Activity
Below is some data. Retype exactly the lines starting at the one with "tax: 6% = 351.80 -> 6% = 432.41" and ending at the one with "Enel (OP10-025): 4".

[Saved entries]

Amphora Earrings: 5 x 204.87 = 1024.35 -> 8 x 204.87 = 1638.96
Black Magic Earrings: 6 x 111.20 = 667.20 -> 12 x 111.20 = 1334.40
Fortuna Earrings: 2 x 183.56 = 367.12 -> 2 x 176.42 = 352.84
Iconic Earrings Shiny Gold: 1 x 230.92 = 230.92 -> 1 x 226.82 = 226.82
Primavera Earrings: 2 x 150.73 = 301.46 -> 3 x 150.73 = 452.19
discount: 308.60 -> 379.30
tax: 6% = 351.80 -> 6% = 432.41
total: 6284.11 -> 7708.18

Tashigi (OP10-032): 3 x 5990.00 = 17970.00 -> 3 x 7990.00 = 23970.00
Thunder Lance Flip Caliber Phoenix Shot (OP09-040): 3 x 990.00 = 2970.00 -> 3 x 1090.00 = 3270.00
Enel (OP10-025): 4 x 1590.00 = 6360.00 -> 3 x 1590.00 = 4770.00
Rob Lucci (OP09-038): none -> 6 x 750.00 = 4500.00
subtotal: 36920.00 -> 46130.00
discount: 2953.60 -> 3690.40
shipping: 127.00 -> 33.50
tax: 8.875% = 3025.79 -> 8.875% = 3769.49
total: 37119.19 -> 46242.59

==

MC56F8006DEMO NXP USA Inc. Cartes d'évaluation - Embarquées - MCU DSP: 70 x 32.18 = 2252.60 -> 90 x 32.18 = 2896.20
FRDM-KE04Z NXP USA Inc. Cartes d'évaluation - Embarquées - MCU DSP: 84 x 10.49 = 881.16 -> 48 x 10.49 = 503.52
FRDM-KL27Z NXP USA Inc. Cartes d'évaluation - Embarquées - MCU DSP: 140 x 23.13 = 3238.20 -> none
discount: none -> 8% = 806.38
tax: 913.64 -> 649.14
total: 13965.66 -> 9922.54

...

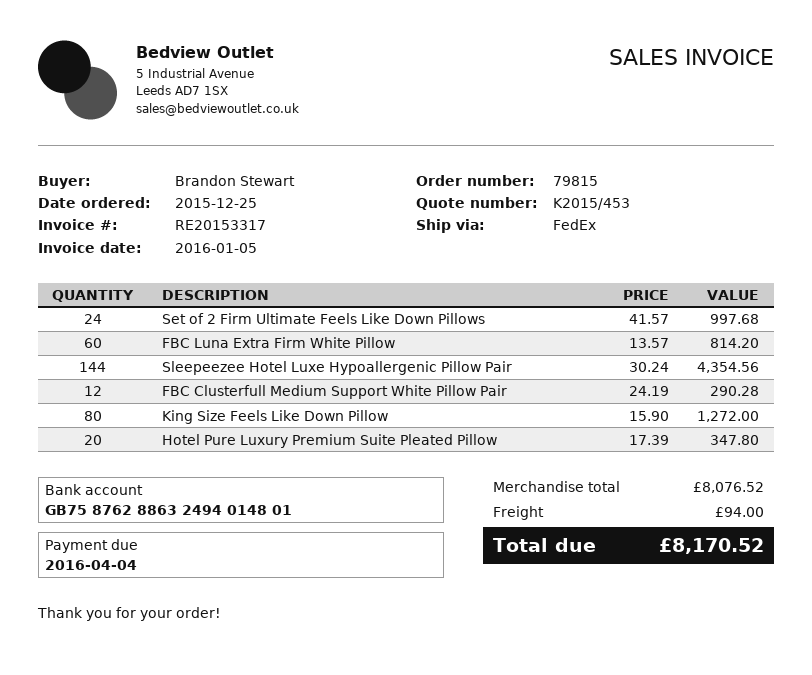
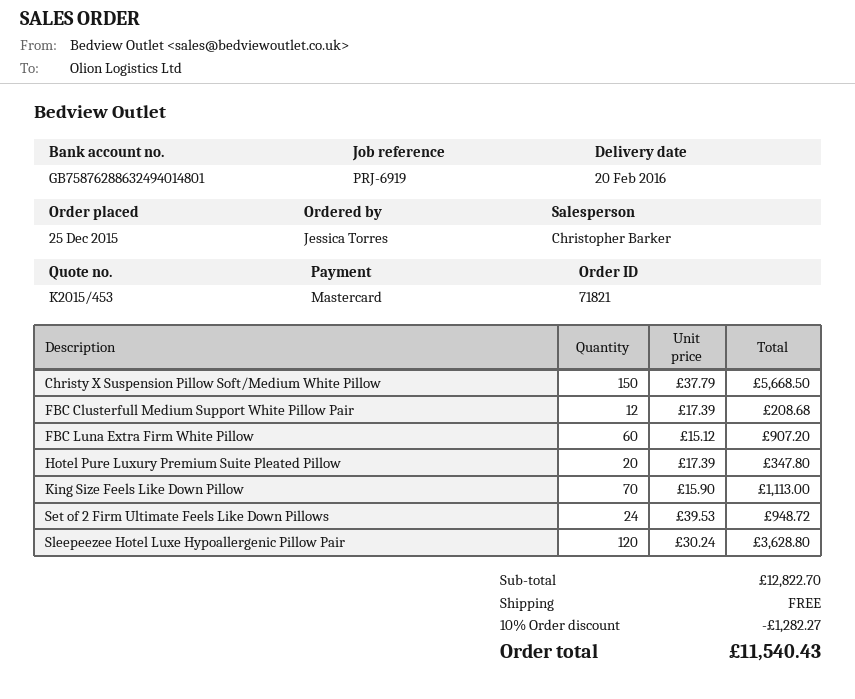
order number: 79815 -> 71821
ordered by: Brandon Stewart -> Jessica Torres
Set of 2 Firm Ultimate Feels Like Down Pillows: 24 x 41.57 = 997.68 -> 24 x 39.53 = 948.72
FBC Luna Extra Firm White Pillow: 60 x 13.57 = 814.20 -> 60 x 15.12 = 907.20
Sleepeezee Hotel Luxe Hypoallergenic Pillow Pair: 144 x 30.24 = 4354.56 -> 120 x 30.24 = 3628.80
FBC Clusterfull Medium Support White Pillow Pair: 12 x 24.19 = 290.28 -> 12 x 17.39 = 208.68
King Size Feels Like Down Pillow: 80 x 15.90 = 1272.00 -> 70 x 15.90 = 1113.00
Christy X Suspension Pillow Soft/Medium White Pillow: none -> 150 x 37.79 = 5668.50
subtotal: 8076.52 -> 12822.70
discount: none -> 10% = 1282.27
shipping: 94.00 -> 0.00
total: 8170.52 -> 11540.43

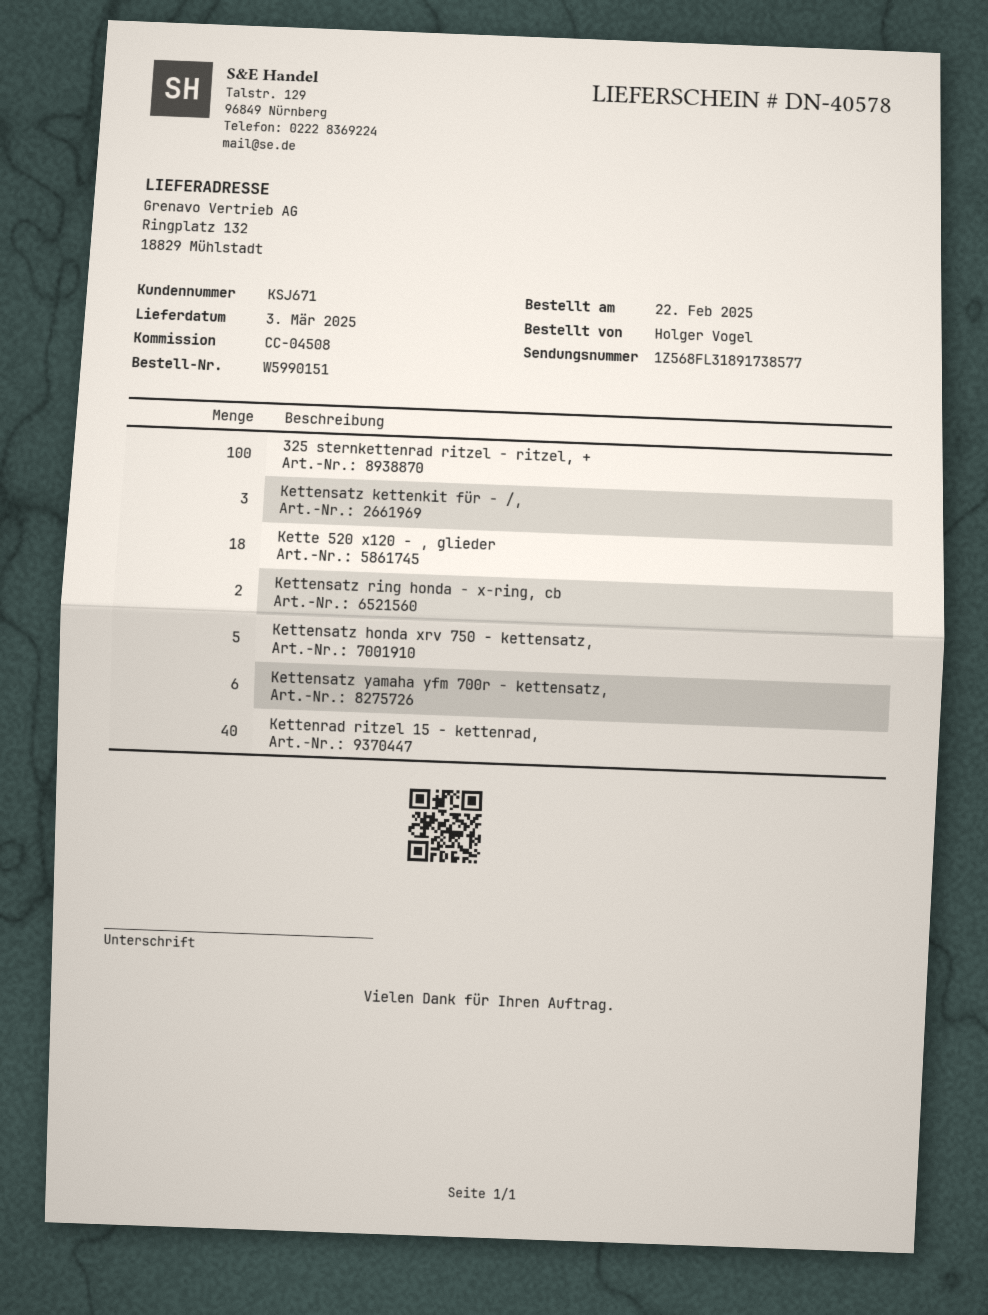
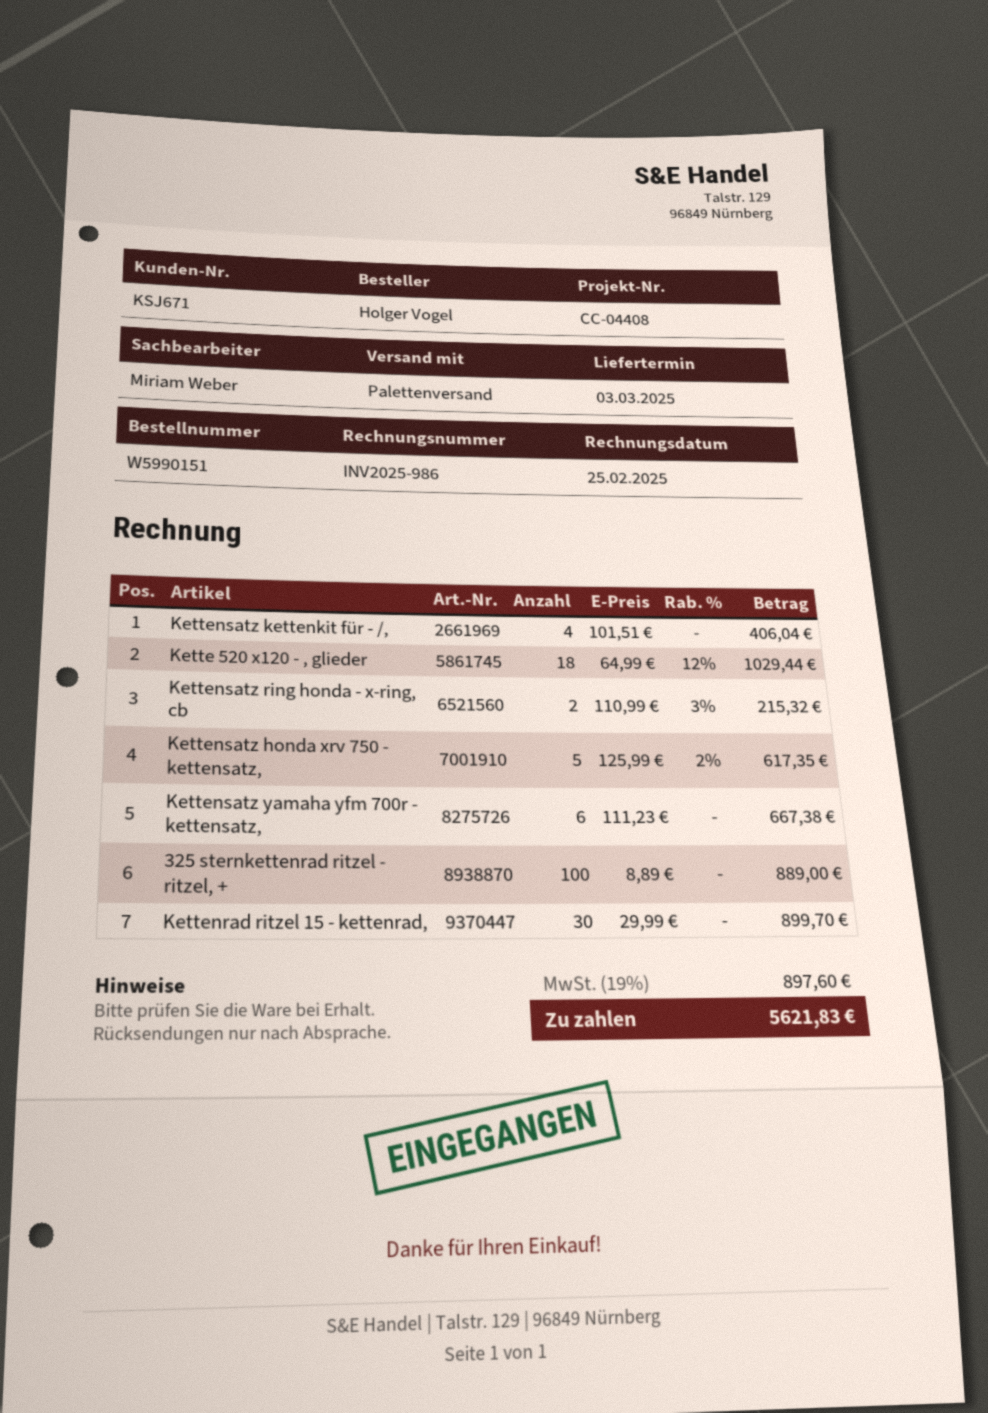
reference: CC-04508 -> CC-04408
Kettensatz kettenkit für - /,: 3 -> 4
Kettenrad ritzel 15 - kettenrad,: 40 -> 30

Task output
tax: 6% = 351.80 -> 6% = 432.41
total: 6284.11 -> 7708.18

Tashigi (OP10-032): 3 x 5990.00 = 17970.00 -> 3 x 7990.00 = 23970.00
Thunder Lance Flip Caliber Phoenix Shot (OP09-040): 3 x 990.00 = 2970.00 -> 3 x 1090.00 = 3270.00
Enel (OP10-025): 4 x 1590.00 = 6360.00 -> 3 x 1590.00 = 4770.00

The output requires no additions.